Active freight rail runs through parts of Monolith. For most blocks the rail-only contribution is small. Combined road-plus-rail noise rarely exceeds road noise on its own. The exceptions are the handful of blocks within roughly a quarter mile of the right-of-way during pass-through hours.

Use the Rail toggle on the map above to isolate rail's contribution from road and aviation.
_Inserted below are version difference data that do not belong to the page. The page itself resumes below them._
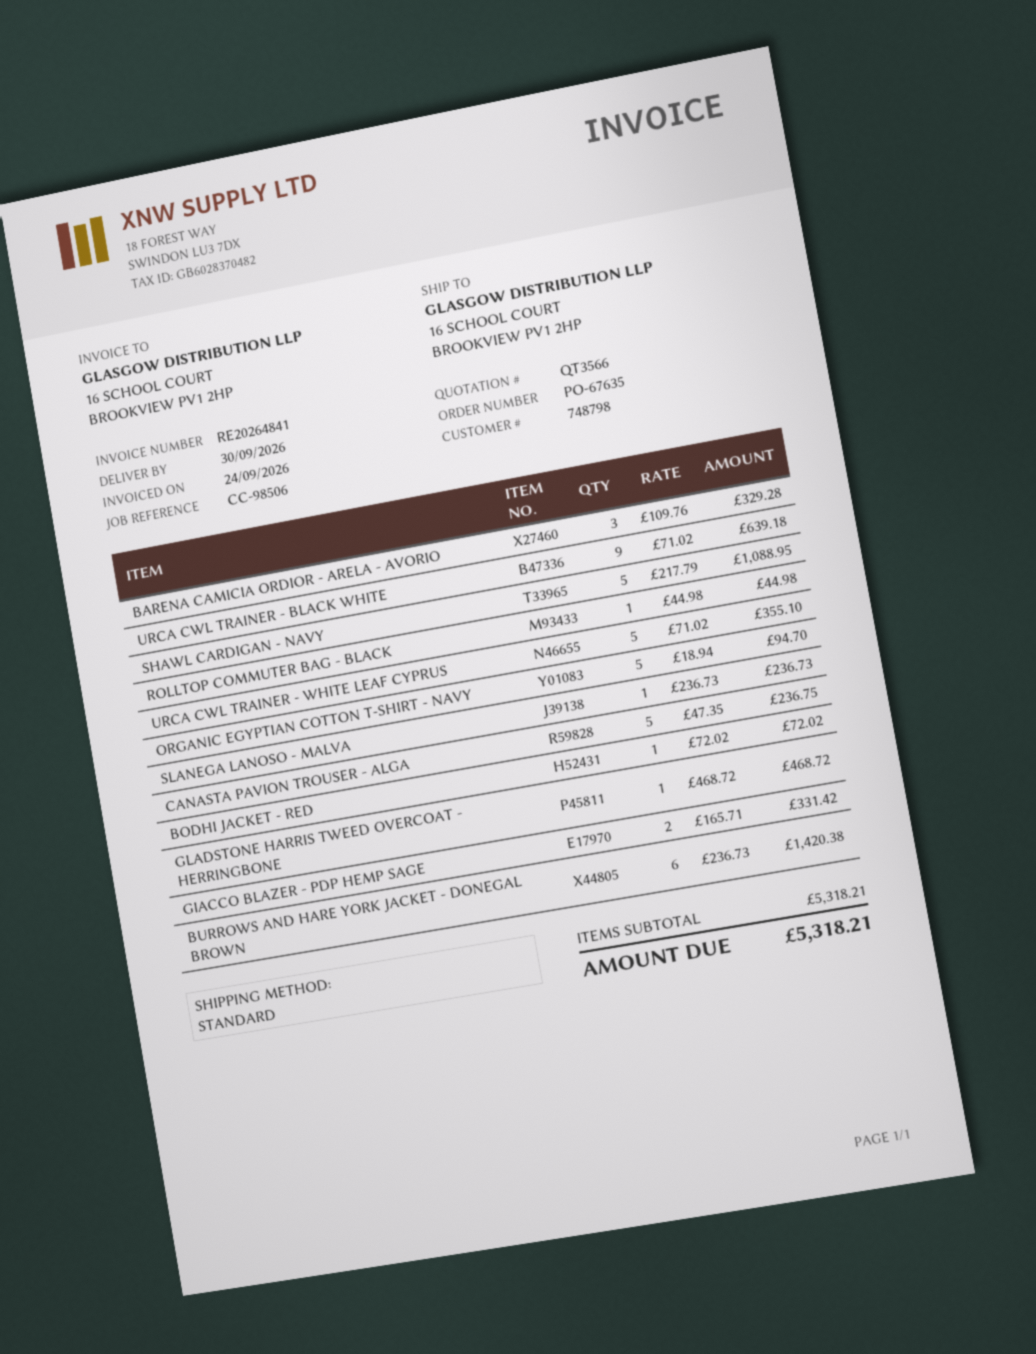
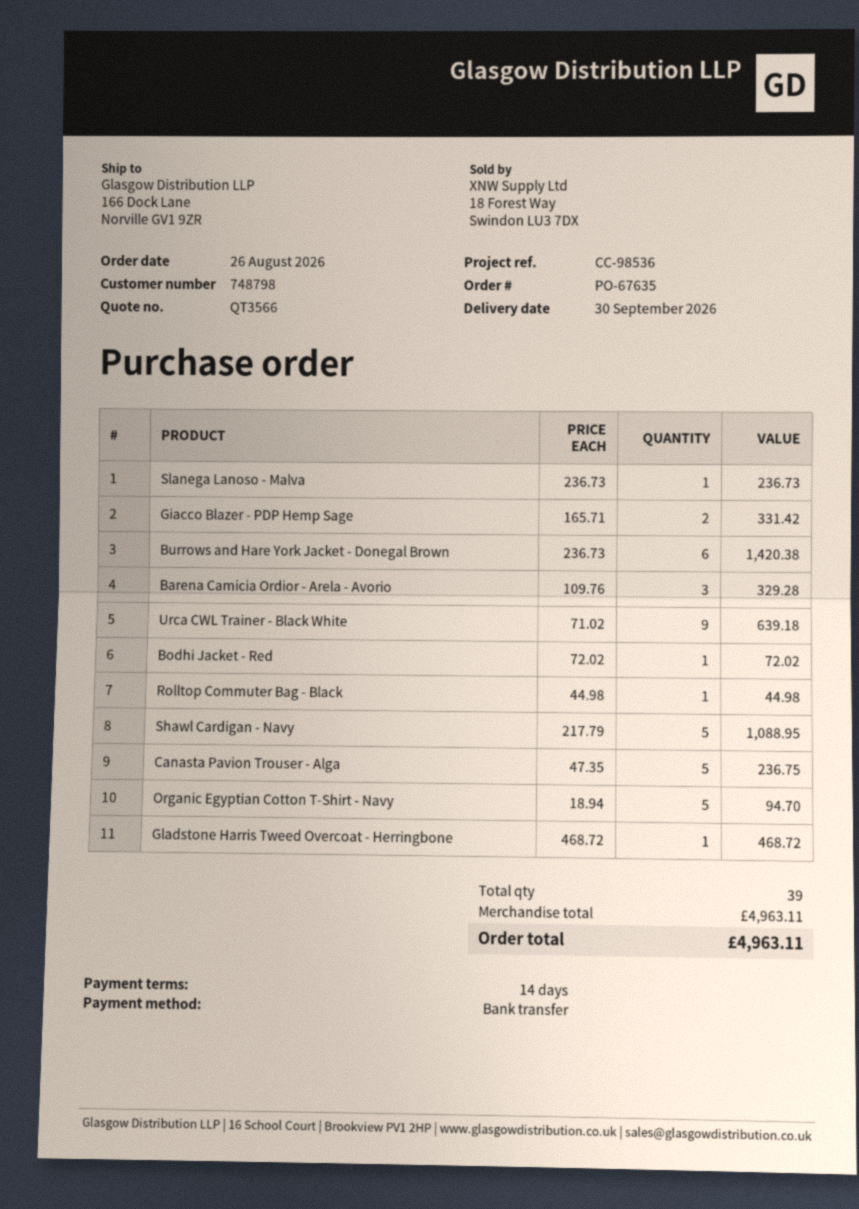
reference: CC-98506 -> CC-98536
ship to: 16 SCHOOL COURT, BROOKVIEW PV1 2HP -> 166 Dock Lane, Norville GV1 9ZR
URCA CWL TRAINER - WHITE LEAF CYPRUS: 5 x 71.02 = 355.10 -> none
subtotal: 5318.21 -> 4963.11
total: 5318.21 -> 4963.11

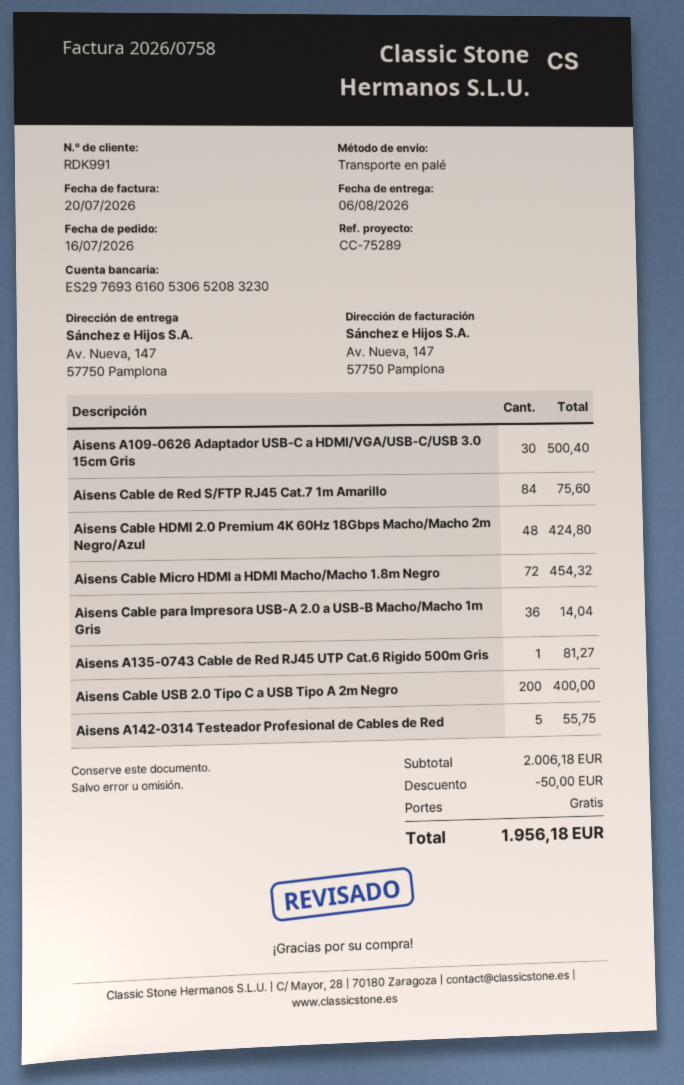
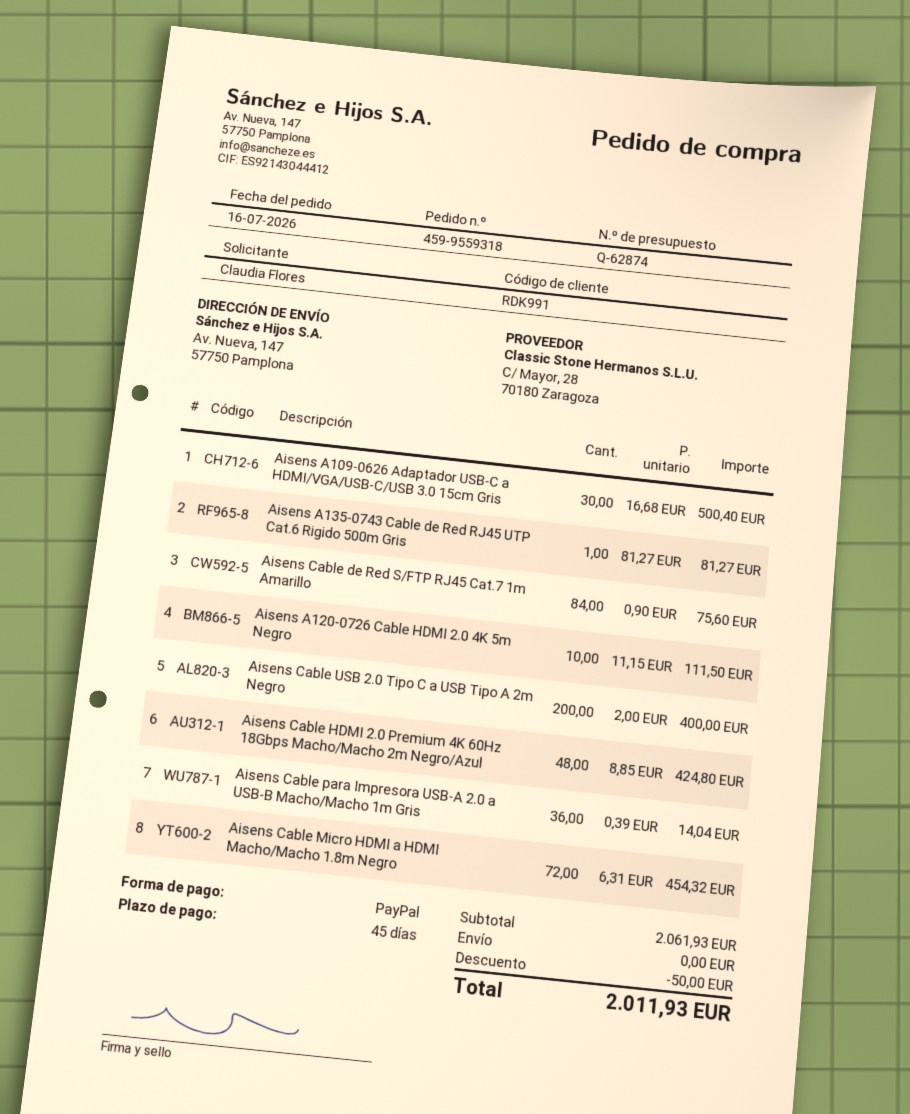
Aisens A142-0314 Testeador Profesional de Cables de Red: 5 for 55.75 -> none
Aisens A120-0726 Cable HDMI 2.0 4K 5m Negro: none -> 10 for 111.50
subtotal: 2006.18 -> 2061.93
total: 1956.18 -> 2011.93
How Noise Is Distributed Across Monolith

The bar chart below shows the share of Monolith residents in each noise band. About 75% of residents live below the EPA's 55 dBA threshold, and roughly 25% live in blocks above 60 dBA. Long-term exposure in that range is linked to elevated stress hormones and cardiovascular risk.

How Monolith Compares

Monolith sits at the louder end of the spectrum. Below: how Monolith's average outdoor noise and share of residents above the EPA threshold compare with Keene, Edmundson Acres, Mountain Mesa, and Del Sur.

Average noise level (dBA)

Monolith's 46.6 dBA pop-weighted average is at the louder end of the spectrum. California as a whole averages 54.0 dBA and the U.S. averages 52.0 dBA. Both are lower than Monolith because most of either area is rural land away from major roads.

Share of residents above 55 dBA

About 10.7% of Monolith residents live in blocks where outdoor levels exceed the EPA's 55 dBA threshold. That's in the middle of its peer group. Measured by land area instead, 14.6% of Monolith's footprint sits above 55 dBA, against a California average of 36.0% and a national average of 28.1%.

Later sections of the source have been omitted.